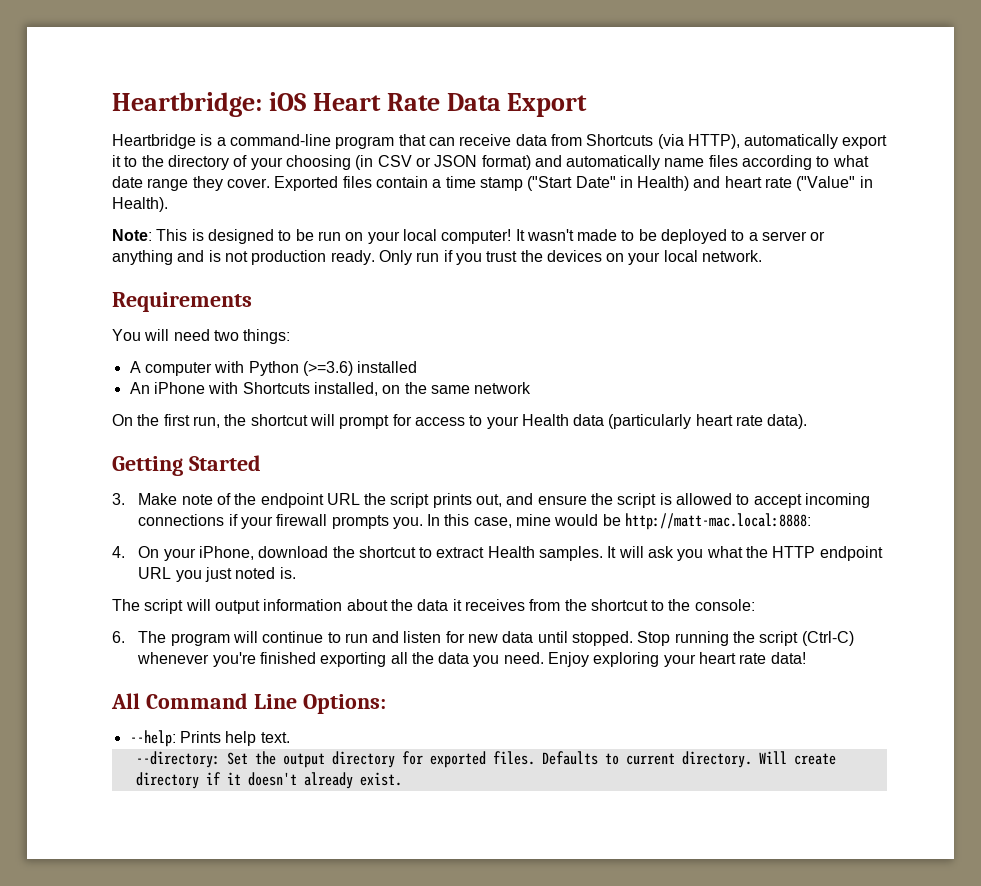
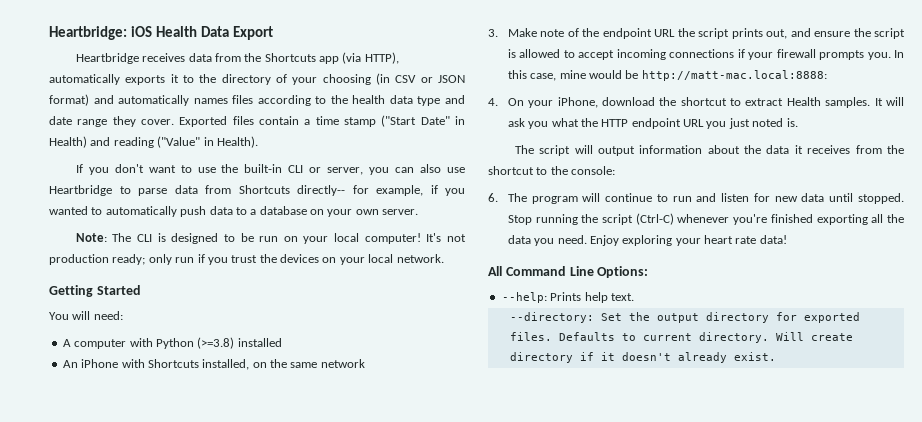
[312,93,440,111] Heart Rate -> [155,26,197,37] Health
[200,134,654,149] is a command-line program that can receive data from Shortcuts -> [142,53,340,64] receives data from the Shortcuts app
[842,135,888,149] export -> [125,75,166,85] exports
[664,158,705,167] name -> [193,98,228,104] names
[832,155,869,167] what -> [330,95,466,106] the health data type and
[724,176,793,188] heart rate -> [113,137,154,148] reading
(168, 204) none -> [75,164,465,175] [49,185,465,196] [49,206,419,217] // If you don't want to use the built-in CLI or server, you can also use Heartbridge to parse data from Shortcuts directly-- for example, if you wanted to automatically push data to a database on your own server.
[156,229,188,241] This -> [112,233,153,242] The CLI
[515,229,826,244] [112,250,412,265] It wasn't made to be deployed to a server or anything and is not production ready. Only -> [426,233,466,242] [49,254,172,265] It's not production ready; only
[112,292,252,312] Requirements -> [49,285,141,297] Getting Started
[173,329,291,344] need two things: -> [93,311,123,320] need:
[302,361,353,376] (>=3.6) -> [197,337,235,349] (>=3.8)
[112,414,808,429] [112,455,261,476] // On the first run, the shortcut will prompt for access to your Health data (particularly heart rate data). // Getting Started -> (365, 363) none

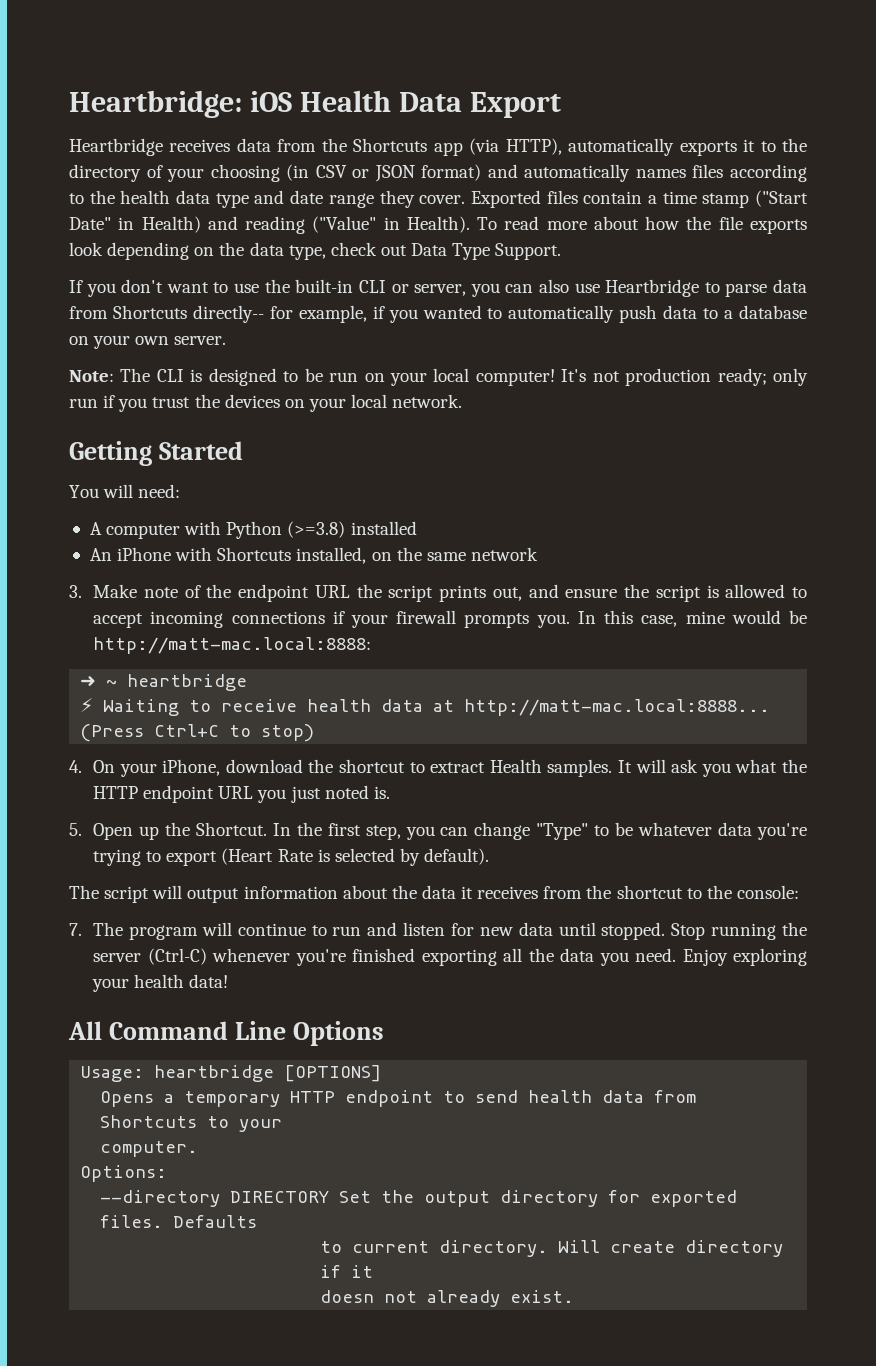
(258, 142) none -> [477,216,807,234] [69,242,562,260] To read more about how the file exports look depending on the data type, check out Data Type Support.
(827, 75) none -> [80,674,248,691] [80,698,771,716] [80,724,315,742] // ➜ ~ heartbridge // ⚡ Waiting to receive health data at http://matt-mac.local:8888... (Press Ctrl+C to stop)
(798, 122) none -> [69,822,807,840] [93,848,490,866] // 5. Open up the Shortcut. In the first step, you can change "Type" to be whatever data you're trying to export (Heart Rate is selected by default).
[488,193,498,202] 6. -> [69,923,82,936] 7.
[601,214,633,225] script -> [93,953,142,962] server
[704,235,757,244] heart rate -> [134,974,185,988] health
[597,266,649,278] [501,292,634,303] [509,312,594,323] Options: // --help: Prints help text. // --directory: -> [292,1021,384,1046] [80,1065,382,1082] [100,1090,697,1107] [100,1115,283,1132] [100,1141,199,1157] [80,1165,168,1182] [100,1190,330,1207] Options // Usage: heartbridge [OPTIONS] // Opens a temporary HTTP endpoint to send health data from Shortcuts to your // computer. // Options: // --directory DIRECTORY
(615, 336) none -> (258, 1221) //
[621,352,671,361] doesn't -> [320,1290,418,1303] // doesn not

* * * * * * *

**Required work**
Go through the records above and return every line that holds the string "receive".

**Written reply**
[200,134,654,149] is a command-line program that can receive data from Shortcuts -> [142,53,340,64] receives data from the Shortcuts app
(827, 75) none -> [80,674,248,691] [80,698,771,716] [80,724,315,742] // ➜ ~ heartbridge // ⚡ Waiting to receive health data at http://matt-mac.local:8888... (Press Ctrl+C to stop)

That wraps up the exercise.